[Stored items from a collection]
◆ ◆ ◆ ◆

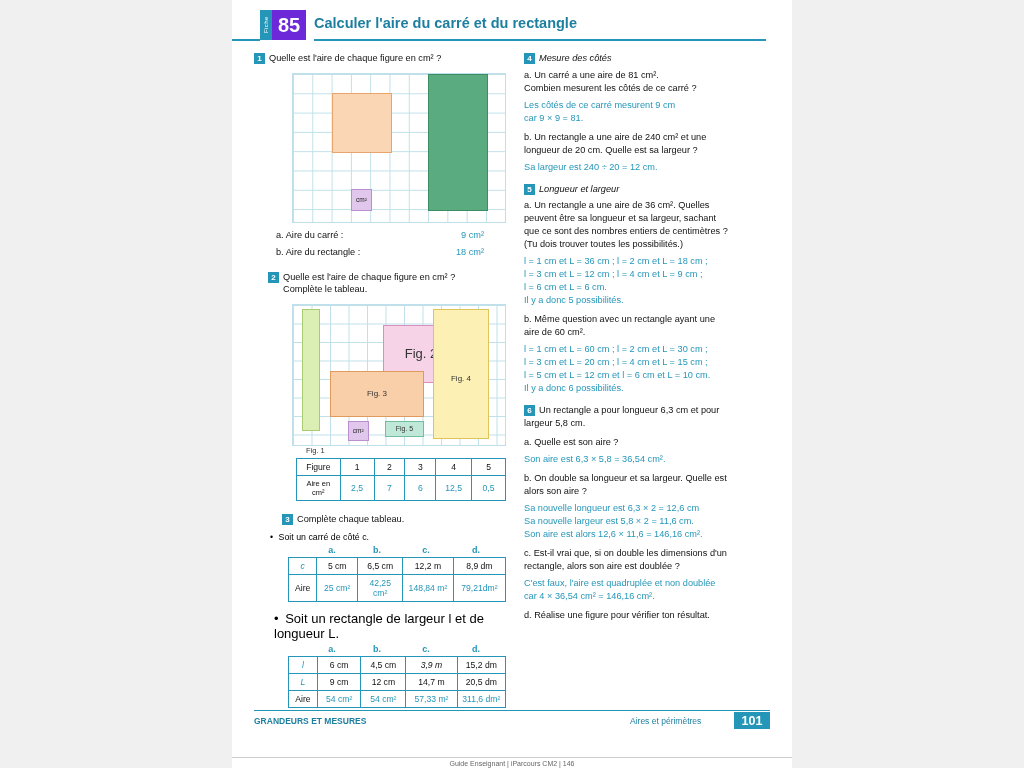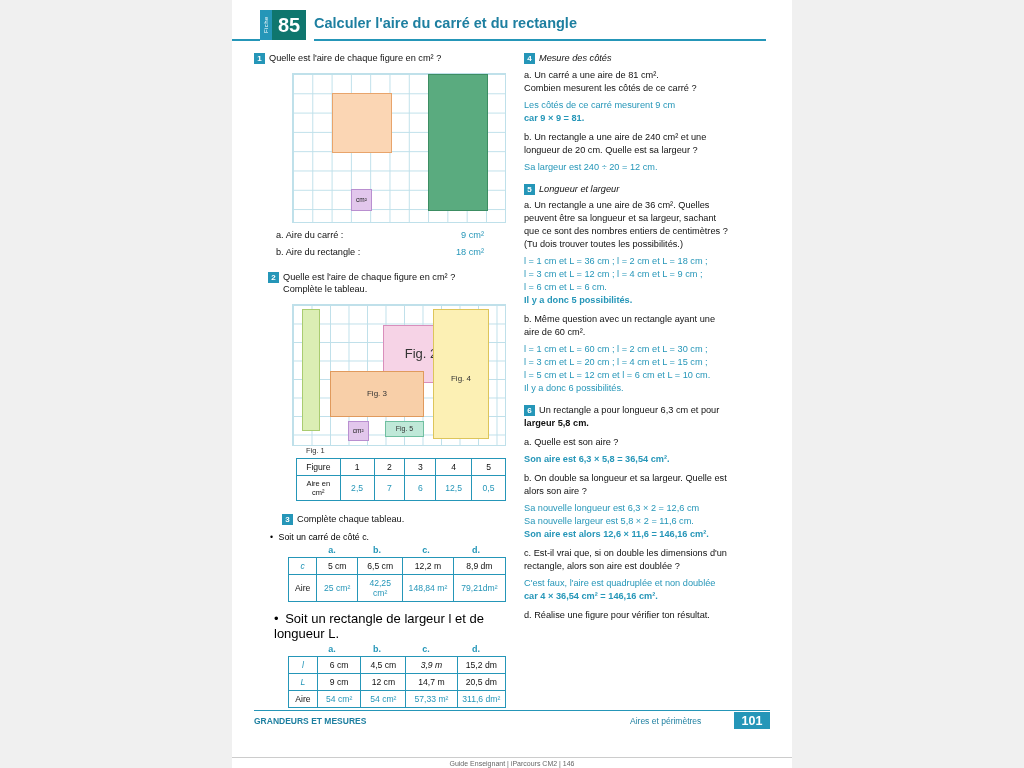--- a/index.html
+++ b/index.html
@@ -40,7 +40,7 @@
   .fiche-num {
     position: absolute; left: 40px; top: 2px;
     width: 34px; height: 30px;
-    background: #0f766e;
+    background: #6d28d9;
     color: #fff;
     font-size: 20px; font-weight: bold;
     display: flex; align-items: center; justify-content: center;

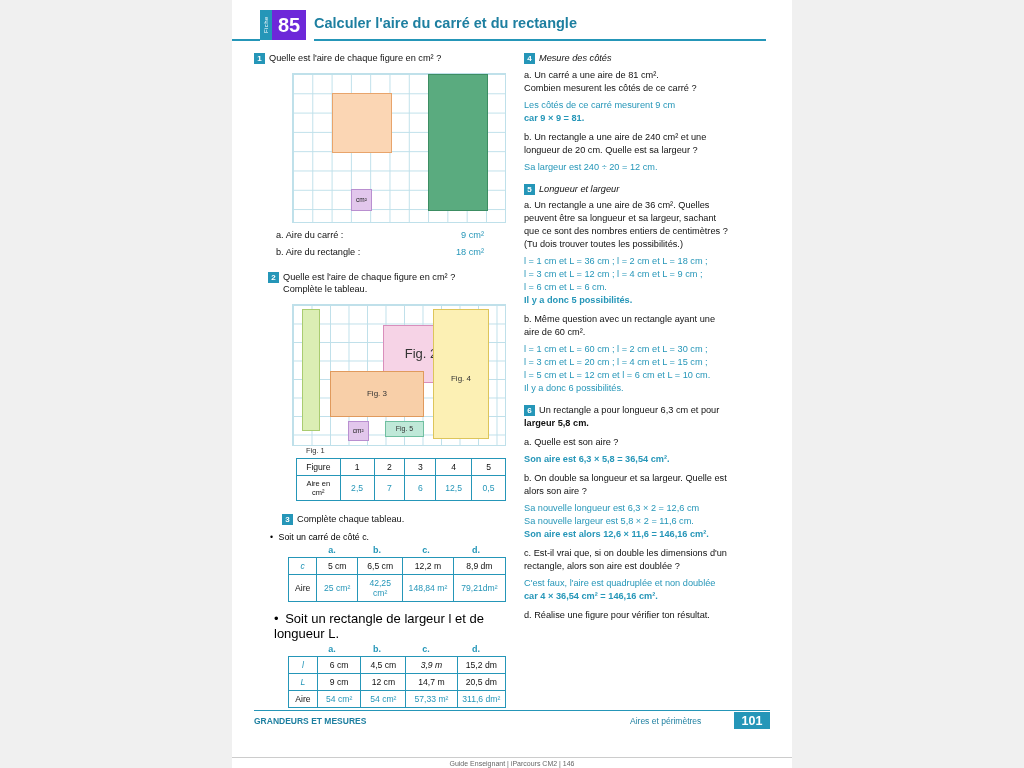--- a/index.html
+++ b/index.html
@@ -79,7 +79,7 @@
   .ans { color: #2596b8; font-size: 9.2px; line-height: 13px; }
   .blk { color: #111; font-size: 9.2px; line-height: 13px; }
   .mb4 { margin-bottom: 4px; }
-  .mb6 { margin-bottom: 6px; font-weight: bold; }
+  .mb6 { margin-bottom: 6px; }
   .mb9 { margin-bottom: 9px; }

◆ ◆ ◆ ◆

What to work on: Would you please copy all lines in the data that contain the word "font"?

Output of the task:
     font-size: 20px; font-weight: bold;
   .ans { color: #2596b8; font-size: 9.2px; line-height: 13px; }
   .blk { color: #111; font-size: 9.2px; line-height: 13px; }
-  .mb6 { margin-bottom: 6px; font-weight: bold; }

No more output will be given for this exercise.